**EXERCISE BRIEF:**
The lines from the top of the data down to the line with "bank account: 56433487 -> 56433485" should be repeated exactly, both ends included.

[Content revision data]
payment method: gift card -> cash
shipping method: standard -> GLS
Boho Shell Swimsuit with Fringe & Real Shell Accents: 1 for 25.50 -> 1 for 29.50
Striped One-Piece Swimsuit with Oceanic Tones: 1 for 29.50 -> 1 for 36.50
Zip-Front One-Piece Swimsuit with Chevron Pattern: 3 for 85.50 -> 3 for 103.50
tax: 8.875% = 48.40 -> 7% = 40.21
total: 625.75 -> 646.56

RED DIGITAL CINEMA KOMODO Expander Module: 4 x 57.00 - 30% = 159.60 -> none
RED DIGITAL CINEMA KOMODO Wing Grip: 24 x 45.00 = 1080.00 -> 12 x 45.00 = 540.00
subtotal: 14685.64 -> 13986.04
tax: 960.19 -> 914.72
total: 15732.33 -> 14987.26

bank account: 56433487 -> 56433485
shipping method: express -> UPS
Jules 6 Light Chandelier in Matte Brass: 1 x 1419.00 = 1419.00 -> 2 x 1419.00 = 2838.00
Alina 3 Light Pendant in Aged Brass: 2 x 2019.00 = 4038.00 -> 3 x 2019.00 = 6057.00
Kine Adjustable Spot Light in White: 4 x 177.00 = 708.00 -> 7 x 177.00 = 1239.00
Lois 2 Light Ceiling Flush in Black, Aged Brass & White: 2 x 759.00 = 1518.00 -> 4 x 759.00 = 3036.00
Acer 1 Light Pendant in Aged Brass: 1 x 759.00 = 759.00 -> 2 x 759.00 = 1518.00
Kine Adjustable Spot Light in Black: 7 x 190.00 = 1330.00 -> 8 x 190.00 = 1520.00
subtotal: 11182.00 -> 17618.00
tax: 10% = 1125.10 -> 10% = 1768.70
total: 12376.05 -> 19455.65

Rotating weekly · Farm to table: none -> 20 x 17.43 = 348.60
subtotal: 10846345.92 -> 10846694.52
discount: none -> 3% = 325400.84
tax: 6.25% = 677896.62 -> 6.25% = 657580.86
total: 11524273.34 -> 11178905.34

**RESPONSE AREA:**
payment method: gift card -> cash
shipping method: standard -> GLS
Boho Shell Swimsuit with Fringe & Real Shell Accents: 1 for 25.50 -> 1 for 29.50
Striped One-Piece Swimsuit with Oceanic Tones: 1 for 29.50 -> 1 for 36.50
Zip-Front One-Piece Swimsuit with Chevron Pattern: 3 for 85.50 -> 3 for 103.50
tax: 8.875% = 48.40 -> 7% = 40.21
total: 625.75 -> 646.56

RED DIGITAL CINEMA KOMODO Expander Module: 4 x 57.00 - 30% = 159.60 -> none
RED DIGITAL CINEMA KOMODO Wing Grip: 24 x 45.00 = 1080.00 -> 12 x 45.00 = 540.00
subtotal: 14685.64 -> 13986.04
tax: 960.19 -> 914.72
total: 15732.33 -> 14987.26

bank account: 56433487 -> 56433485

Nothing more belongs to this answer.